Das kurze Leben der Sonja Okun : Geliebt - verlassen - vernichtet / von Carmen R Köper


»Das kurze Leben dieser so wunderbar heiteren Jüdin war ein tieftrauriges Martyrium. So starb sie auch. Da es an höchster Stelle versäumt wurde, spreche ich sie heilig«, so der berühmte Regisseur Fritz Kortner in seinen Memoiren. Carmen Renate Köper hat sich – angeregt durch die Auschwitz-Überlebende
Trude Simonsohn – auf Spurensuche begeben. Entstanden ist ein Buch, das ein faszinierendes jüdisches Frauenleben dem Vergessen entreißt und Theatergeschichte lebendig macht.

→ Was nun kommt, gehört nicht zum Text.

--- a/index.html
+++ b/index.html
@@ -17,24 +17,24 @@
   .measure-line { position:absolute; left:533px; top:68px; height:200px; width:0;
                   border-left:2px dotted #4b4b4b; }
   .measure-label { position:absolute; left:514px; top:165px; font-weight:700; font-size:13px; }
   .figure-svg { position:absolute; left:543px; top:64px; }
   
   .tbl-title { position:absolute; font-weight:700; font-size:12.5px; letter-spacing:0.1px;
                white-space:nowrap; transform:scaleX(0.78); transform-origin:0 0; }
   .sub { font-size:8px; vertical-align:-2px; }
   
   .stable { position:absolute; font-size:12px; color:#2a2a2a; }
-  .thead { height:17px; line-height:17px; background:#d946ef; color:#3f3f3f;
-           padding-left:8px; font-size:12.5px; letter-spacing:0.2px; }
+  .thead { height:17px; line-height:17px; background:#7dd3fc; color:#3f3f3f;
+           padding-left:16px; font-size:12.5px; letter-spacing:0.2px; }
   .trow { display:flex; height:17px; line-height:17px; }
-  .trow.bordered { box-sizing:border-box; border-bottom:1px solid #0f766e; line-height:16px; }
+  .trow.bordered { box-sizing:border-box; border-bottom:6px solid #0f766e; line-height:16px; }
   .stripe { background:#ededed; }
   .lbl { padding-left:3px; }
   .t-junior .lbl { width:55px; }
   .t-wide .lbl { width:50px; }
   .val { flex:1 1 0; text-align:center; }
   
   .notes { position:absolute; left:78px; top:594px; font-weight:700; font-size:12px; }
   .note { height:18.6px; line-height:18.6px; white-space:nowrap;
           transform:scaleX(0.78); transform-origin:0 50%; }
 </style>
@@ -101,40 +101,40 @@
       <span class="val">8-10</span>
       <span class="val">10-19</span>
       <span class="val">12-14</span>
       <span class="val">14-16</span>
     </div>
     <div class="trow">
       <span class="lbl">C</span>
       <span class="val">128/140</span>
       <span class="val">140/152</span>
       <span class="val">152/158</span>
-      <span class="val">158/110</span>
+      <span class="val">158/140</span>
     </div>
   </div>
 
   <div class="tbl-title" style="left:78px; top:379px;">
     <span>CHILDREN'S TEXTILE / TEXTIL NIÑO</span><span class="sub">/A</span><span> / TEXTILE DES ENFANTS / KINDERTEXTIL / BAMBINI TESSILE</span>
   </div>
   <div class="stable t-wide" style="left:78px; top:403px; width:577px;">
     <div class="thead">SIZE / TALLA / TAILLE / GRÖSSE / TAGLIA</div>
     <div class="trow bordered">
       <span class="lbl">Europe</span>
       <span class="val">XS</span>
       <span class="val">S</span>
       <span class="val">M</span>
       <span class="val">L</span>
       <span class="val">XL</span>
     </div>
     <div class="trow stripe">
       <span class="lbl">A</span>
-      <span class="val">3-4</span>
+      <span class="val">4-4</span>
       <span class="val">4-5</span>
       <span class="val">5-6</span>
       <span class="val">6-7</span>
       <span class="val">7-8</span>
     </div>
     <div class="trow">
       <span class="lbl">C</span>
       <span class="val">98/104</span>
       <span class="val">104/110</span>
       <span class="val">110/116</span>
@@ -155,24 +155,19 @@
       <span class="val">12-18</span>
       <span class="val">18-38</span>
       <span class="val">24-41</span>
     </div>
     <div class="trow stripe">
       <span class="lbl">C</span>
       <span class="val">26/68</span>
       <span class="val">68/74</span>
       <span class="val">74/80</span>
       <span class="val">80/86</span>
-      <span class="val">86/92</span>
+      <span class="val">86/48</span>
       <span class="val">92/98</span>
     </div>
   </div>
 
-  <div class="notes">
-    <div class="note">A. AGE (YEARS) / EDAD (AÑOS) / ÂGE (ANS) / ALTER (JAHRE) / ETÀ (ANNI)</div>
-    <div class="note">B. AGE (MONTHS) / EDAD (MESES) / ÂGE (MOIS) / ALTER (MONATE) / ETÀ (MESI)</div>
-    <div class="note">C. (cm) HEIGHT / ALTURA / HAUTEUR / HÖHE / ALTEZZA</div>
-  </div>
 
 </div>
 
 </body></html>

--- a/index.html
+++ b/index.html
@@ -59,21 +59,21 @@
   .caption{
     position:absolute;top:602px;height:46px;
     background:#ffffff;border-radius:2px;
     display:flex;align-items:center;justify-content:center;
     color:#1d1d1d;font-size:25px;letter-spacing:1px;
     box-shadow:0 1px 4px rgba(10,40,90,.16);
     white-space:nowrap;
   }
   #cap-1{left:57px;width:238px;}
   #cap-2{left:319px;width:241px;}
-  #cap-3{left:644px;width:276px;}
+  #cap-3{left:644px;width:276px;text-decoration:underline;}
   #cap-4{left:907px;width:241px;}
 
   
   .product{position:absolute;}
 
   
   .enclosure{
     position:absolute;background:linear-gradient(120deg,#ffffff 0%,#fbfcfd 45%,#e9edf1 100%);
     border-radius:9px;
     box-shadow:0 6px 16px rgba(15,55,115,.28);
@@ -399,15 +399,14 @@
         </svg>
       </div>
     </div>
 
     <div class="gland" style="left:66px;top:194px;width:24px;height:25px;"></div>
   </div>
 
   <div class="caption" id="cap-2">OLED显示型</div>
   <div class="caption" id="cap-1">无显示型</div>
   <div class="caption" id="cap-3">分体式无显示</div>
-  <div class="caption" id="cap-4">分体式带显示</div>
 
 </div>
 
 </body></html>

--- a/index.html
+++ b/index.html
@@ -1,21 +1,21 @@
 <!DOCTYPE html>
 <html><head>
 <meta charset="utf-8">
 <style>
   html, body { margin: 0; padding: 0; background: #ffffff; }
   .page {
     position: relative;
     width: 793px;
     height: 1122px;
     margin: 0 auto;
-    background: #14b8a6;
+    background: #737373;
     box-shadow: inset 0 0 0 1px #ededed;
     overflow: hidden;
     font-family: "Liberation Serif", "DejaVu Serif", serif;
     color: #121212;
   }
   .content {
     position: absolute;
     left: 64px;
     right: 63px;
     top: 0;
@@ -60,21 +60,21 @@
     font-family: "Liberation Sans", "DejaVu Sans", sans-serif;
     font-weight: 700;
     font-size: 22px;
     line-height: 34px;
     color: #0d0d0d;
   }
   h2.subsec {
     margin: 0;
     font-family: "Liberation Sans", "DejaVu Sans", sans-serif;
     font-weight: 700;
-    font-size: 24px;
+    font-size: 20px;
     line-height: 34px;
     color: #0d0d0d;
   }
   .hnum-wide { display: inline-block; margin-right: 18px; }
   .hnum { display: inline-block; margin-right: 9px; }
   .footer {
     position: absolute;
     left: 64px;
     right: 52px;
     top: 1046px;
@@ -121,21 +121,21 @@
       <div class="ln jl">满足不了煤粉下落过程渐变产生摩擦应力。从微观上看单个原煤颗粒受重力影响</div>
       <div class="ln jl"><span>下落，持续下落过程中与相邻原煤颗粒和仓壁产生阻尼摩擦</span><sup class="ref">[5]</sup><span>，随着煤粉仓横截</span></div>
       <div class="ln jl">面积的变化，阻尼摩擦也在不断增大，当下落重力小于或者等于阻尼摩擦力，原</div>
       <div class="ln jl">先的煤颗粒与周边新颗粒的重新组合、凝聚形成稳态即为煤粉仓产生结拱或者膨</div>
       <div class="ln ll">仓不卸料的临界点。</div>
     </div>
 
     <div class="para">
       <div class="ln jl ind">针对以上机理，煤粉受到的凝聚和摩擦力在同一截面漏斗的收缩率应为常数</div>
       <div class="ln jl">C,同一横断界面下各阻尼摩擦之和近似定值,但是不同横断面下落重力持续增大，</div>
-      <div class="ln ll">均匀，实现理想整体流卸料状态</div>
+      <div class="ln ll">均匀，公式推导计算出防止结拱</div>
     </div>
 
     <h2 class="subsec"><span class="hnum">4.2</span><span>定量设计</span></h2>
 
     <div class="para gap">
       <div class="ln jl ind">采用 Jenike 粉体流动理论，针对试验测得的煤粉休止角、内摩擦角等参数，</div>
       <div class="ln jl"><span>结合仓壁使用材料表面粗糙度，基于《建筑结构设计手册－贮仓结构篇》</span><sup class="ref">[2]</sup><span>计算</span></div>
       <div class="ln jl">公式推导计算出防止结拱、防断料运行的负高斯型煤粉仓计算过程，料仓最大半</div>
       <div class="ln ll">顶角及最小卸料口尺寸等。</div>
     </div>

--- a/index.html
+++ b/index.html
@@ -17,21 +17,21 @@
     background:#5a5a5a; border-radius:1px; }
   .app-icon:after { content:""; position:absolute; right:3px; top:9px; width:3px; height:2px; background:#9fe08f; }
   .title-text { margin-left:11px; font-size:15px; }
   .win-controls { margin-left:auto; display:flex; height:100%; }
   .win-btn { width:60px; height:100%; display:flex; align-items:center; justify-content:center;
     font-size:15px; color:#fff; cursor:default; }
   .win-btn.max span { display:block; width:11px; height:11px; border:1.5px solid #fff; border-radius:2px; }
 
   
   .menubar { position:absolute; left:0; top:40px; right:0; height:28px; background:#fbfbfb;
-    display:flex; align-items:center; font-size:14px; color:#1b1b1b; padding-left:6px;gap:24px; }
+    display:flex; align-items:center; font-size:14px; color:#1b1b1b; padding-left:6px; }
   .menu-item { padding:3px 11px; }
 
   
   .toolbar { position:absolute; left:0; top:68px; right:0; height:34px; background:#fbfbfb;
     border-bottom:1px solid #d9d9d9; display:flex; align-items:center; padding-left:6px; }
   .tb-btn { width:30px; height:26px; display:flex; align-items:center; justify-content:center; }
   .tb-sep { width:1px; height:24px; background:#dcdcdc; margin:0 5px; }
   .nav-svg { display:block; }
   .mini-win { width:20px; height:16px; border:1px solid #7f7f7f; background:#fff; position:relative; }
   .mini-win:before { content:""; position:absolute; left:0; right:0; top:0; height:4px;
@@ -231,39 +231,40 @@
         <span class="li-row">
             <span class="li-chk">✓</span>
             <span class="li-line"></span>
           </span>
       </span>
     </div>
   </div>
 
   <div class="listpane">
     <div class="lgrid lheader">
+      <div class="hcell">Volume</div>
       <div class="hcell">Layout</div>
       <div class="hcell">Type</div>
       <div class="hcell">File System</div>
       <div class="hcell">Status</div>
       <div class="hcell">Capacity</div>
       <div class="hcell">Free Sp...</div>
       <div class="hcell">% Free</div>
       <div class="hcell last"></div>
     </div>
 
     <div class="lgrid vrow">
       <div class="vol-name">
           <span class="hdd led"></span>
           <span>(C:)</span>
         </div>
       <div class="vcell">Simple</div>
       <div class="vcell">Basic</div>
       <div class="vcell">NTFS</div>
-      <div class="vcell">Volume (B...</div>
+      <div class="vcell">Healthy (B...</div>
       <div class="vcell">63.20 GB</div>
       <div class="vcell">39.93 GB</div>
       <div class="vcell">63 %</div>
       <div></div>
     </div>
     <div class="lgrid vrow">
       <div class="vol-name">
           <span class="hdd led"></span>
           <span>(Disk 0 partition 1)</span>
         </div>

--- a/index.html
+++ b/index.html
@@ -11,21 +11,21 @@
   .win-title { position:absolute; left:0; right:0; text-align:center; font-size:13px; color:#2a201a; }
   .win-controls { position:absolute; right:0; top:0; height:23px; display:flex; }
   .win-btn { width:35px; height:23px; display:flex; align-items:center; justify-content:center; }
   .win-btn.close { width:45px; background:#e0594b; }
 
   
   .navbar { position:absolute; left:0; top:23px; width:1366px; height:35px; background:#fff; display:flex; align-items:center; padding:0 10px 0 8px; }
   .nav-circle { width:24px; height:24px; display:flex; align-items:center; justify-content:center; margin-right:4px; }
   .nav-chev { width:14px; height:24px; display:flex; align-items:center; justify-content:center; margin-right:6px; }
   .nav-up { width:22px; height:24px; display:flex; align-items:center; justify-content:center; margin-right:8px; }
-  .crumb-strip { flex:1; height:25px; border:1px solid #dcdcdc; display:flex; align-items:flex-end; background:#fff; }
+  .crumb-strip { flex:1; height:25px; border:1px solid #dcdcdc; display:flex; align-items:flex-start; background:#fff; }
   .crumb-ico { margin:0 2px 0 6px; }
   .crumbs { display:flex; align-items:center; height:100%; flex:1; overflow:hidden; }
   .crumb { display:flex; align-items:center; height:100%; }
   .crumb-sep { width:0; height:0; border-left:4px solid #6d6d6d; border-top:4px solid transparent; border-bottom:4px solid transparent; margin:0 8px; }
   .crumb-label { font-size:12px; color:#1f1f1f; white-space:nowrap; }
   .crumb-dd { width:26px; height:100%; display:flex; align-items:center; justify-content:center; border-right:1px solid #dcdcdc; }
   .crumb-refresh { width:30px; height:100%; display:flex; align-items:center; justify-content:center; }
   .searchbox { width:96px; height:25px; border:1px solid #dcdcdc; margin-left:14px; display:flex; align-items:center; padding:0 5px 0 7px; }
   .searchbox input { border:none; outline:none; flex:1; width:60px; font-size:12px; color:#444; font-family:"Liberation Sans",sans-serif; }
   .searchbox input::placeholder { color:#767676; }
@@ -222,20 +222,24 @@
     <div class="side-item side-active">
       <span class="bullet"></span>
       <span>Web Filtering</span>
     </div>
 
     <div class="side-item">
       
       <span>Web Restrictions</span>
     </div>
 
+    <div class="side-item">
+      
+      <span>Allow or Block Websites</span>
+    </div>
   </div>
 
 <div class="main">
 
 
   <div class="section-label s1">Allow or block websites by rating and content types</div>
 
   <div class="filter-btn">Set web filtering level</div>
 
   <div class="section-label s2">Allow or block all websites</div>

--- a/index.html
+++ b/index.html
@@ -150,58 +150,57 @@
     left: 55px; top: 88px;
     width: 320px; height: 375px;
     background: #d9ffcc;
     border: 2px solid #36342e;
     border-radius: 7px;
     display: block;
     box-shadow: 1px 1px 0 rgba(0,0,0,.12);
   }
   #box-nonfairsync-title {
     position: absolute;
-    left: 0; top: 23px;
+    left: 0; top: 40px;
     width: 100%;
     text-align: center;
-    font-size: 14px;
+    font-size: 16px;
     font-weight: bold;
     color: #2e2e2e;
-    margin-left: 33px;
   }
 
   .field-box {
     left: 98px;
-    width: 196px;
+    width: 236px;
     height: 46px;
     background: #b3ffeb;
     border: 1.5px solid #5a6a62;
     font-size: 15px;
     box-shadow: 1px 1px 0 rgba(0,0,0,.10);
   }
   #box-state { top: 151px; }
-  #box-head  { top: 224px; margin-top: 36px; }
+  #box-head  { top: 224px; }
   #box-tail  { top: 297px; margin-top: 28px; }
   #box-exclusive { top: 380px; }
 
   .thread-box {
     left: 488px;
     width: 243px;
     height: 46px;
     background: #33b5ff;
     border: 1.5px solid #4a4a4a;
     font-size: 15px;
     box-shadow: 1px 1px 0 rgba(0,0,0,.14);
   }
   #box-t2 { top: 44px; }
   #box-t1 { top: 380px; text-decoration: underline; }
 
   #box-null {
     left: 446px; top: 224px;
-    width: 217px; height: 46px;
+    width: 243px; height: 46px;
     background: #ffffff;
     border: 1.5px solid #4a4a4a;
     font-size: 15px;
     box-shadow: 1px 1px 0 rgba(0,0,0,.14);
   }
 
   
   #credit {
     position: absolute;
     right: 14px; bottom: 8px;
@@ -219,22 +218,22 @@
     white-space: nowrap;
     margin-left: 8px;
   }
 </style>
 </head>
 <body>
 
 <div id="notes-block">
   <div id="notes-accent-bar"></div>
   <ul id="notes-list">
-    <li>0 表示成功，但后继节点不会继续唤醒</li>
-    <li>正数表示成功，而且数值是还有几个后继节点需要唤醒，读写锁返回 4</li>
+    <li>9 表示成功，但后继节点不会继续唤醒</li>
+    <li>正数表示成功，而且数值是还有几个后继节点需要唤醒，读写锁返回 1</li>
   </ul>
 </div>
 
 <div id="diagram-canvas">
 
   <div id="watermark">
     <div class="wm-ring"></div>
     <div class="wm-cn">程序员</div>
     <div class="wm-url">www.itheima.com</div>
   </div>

Sonja Okun, am 26. Januar 1899 in Minsk, Russland, geboren, lebte ab 1904 in Hamburg und ab 1919
in Berlin. Als junge Frau begegnete sie berühmten Zeitgenossen wie Fritz Kortner und Bertolt Brecht, später Leo Baeck und Paul Eppstein. Sie hat die Menschen, denen sie begegnete, zutiefst beeindruckt: mitreißend, aufregend, humorvoll und aufopferungsvoll. Zutiefst enttäuscht von ihrer fast 20 Jahre währenden Liebe zu dem berühmten Regisseur Erich Engel ging Sonja Okun erkrankt 1936 in die Schweiz, kehrte aber 1938 nach Berlin zurück, arbeitete in der Jugendalijaha und versuchte, wo sie konnte, bedrohten Juden zu helfen. Am 27. Januar 1943 wurde sie nach Theresienstadt deportiert, am 28. Oktober 1944 in den Tod nach Auschwitz.

Die Autorin:
Carmen Renate Köper, geboren in Dortmund. Schauspielerin, Engagements unter berühmten Intendanten wie Schalla, Stroux, Buckwitz und Eschberg. Drehbuchautorin, Fernsehfilme, Buchveröffentlichungen. Berufstitel Professorin, verliehen von der Republik Österreich. Ehrenplakette und Goetheplakette der Stadt Frankfurt am Main, Leuschner-Medaille des Landes Hessen, Bundesverdienstkreuz 1. Klasse. Lebt in Frankfurt am Main.